Par Michel Cordillot
Né à Noisy-le-Grand (Seine-et-Oise) le 20 juillet 1823, mort le 22 mars 1892 à Neuilly-sur-Seine (Seine, Hauts-de-Seine) ; ouvrier typographe, puis instituteur ; disciple de Pierre Leroux dont il était un des gendres ; membre de la colonie de Jules Leroux à Neuchatel (Kansas) à la fin des années 1860.
Séduit par la Doctrine de l’Humanité, Auguste Desmoulins rejoignit Pierre Leroux à Boussac (Creuse) en 1845, et il figura au nombre des fondateurs de la colonie agricole et de l’imprimerie sociétaire qui éditait la Revue sociale, ou Solution pacifique du progrès. Il travailla aussi pour L’Éclaireur de l’Indre (1847-1848).

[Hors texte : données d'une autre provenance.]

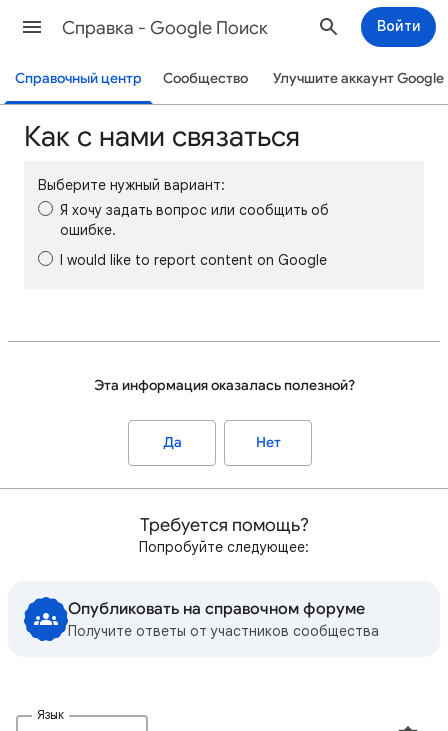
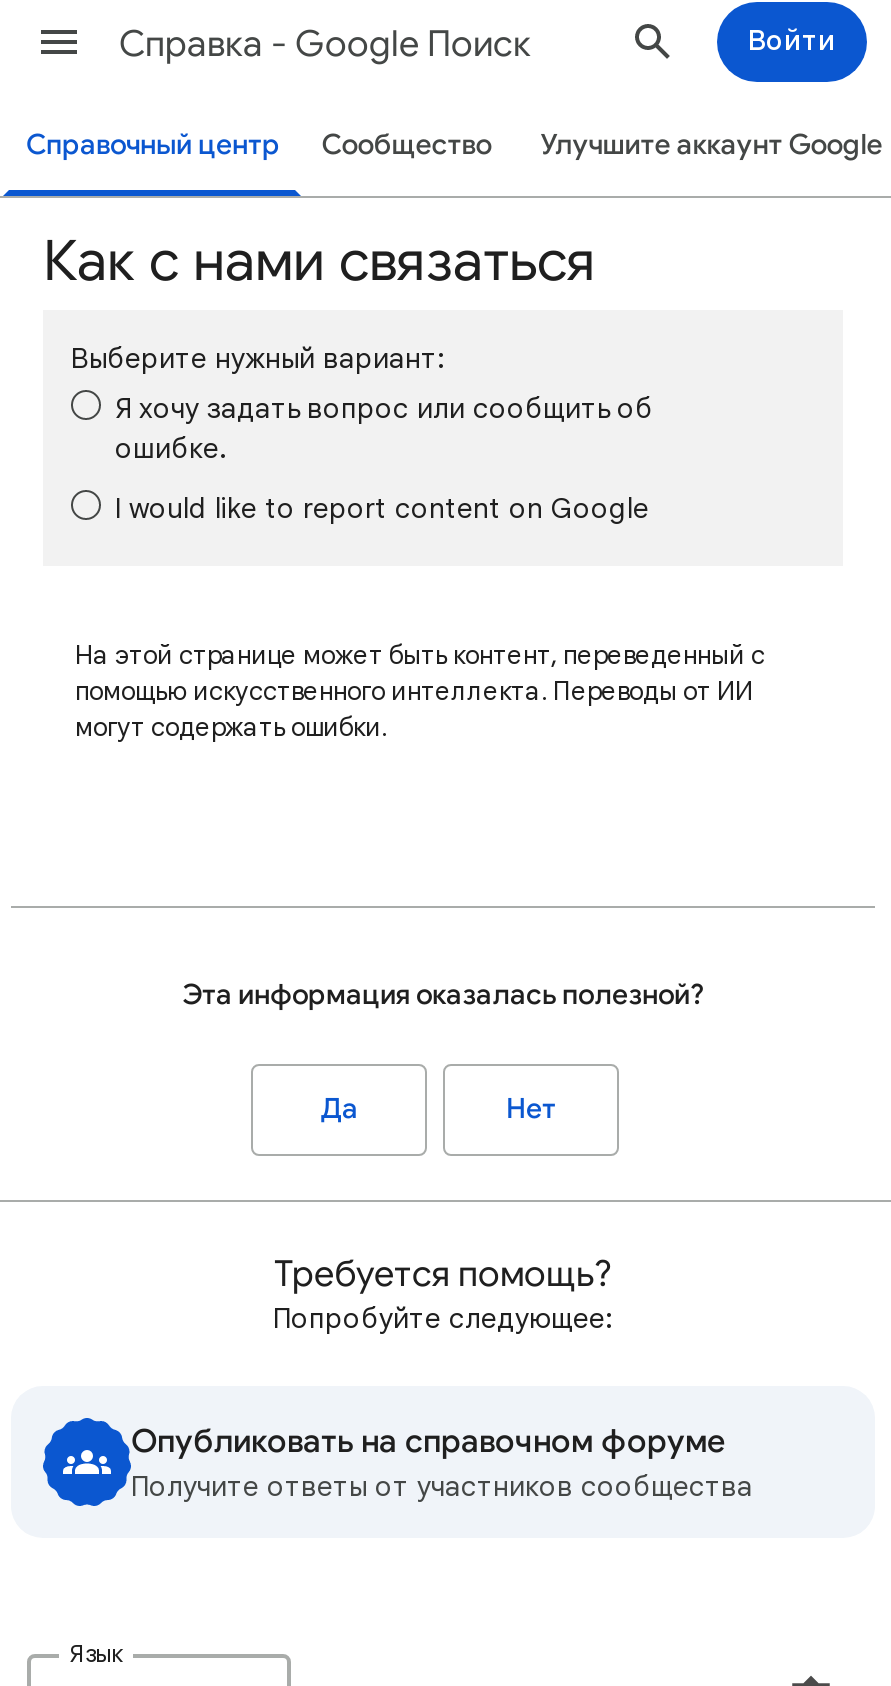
none -> [75,638,765,744] На этой странице может быть контент, переведенный с | помощью искусственного интеллекта. Переводы от ИИ | могут содержать ошибки.

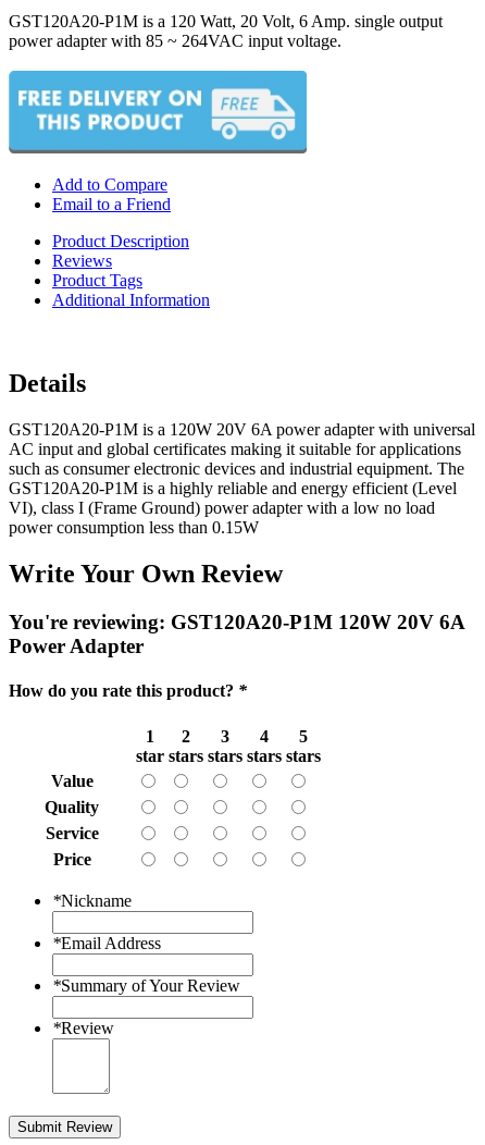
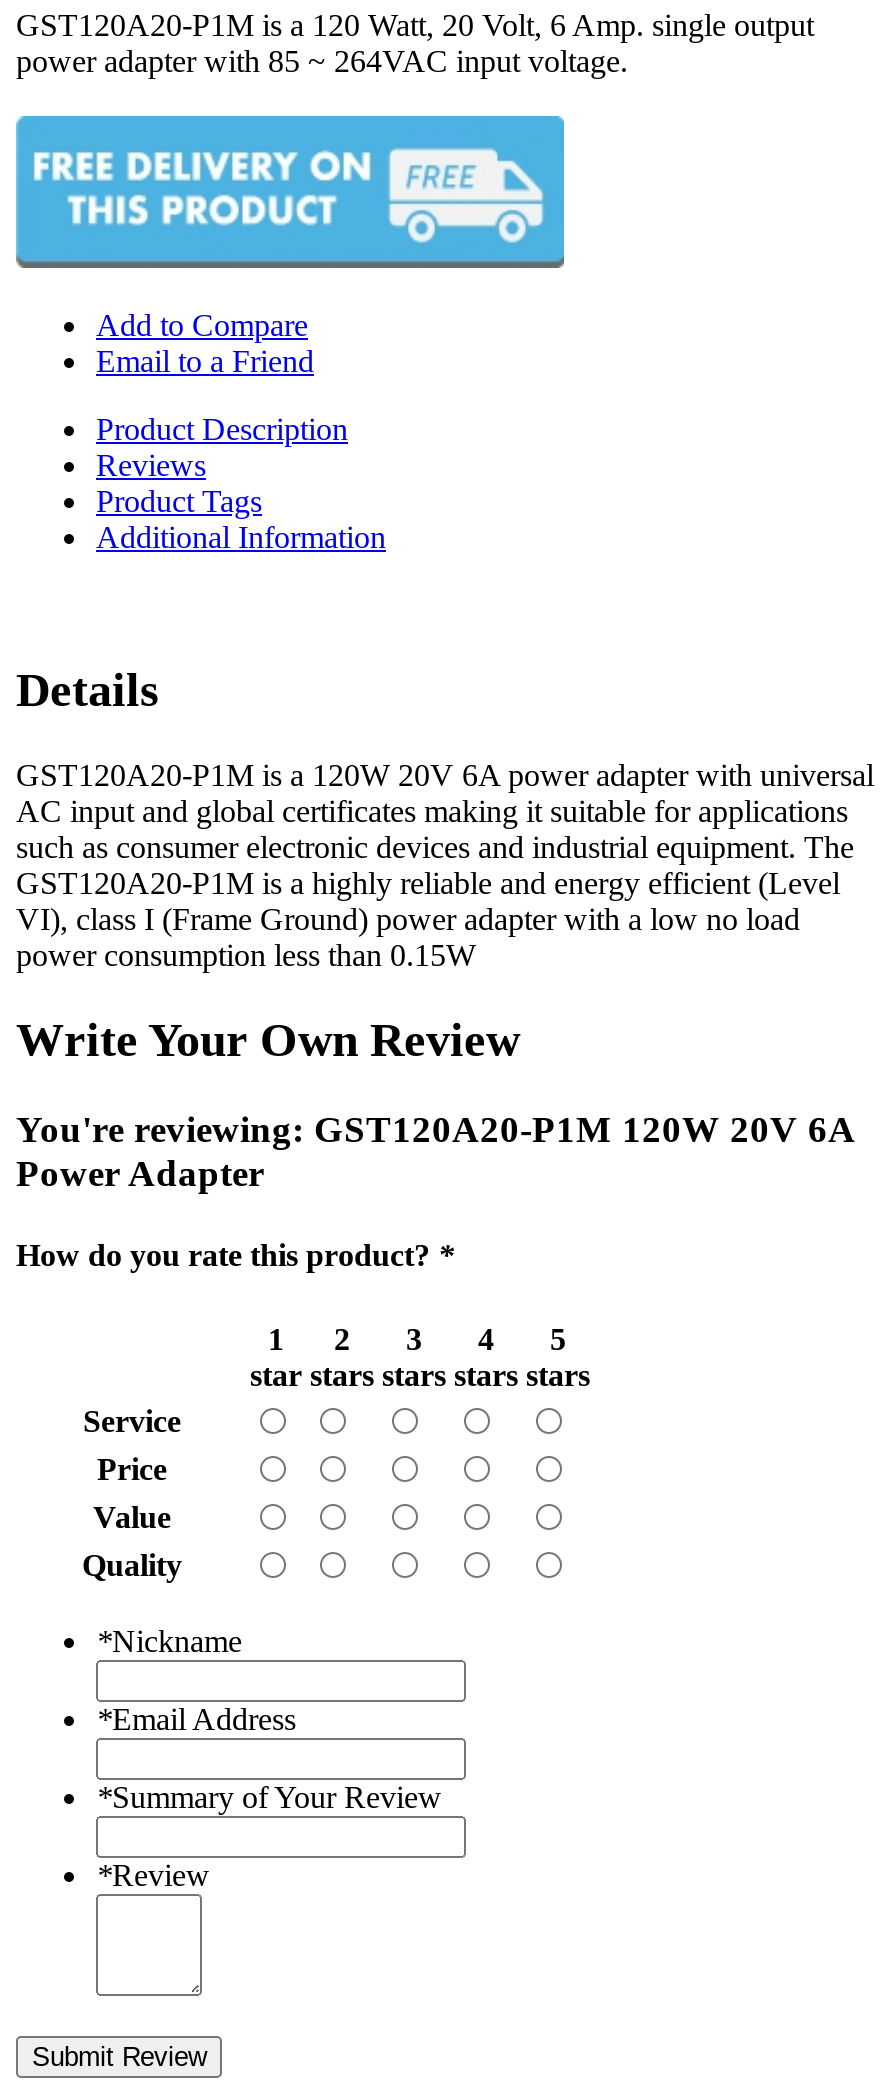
moved [45,772,99,817] -> [82,1501,182,1583]: Value | Quality
moved [45,824,98,869] -> [83,1405,181,1487]: Service | Price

En 1848, après que Pierre Leroux, élu à la Constituante, fût parti pour Paris, Auguste Desmoulin reprit la direction de l’imprimerie de Boussac avec l’autre gendre de Pierre Leroux, Luc Désages.
Auguste Desmoulins organisa en février 1849 la célébration à Huriel (Allier), de l’anniversaire de la République par un banquet auquel assistaient 1 200 paysans de la Marche (Creuse et Allier).
Luc Désages et Auguste Desmoulins furent arrêté le 20 juillet 1849 à propos de la fermeture, à Lyon, le 15 juin 1849, des magasins des Travailleurs unis et de l’Association des industries réunies. Ils furent ensuite conduits de Boussac à Lyon, de gendarmerie en gendarmerie, en passant par Thiers, à pied puis en charrette, les mains liées et les pieds enchaînés l’un à l’autre avec leurs compagnes respectives. Ce voyage dura un mois.
Pierre Leroux envoya, le 24 septembre 1849, une lettre au bureau de l’Assemblée législative au sujet de ces arrestations et de ces sévices. Un mois plus tard (22 octobre), il évoquait toute l’affaire devant l’Assemblée, appuyé par le député de la Haute-Vienne, Théodore Bac. Le ministre Odilon Barrot fit une réponse évasive. Luc Désages et Auguste Desmoulins furent acquittés par le second conseil de guerre de Lyon.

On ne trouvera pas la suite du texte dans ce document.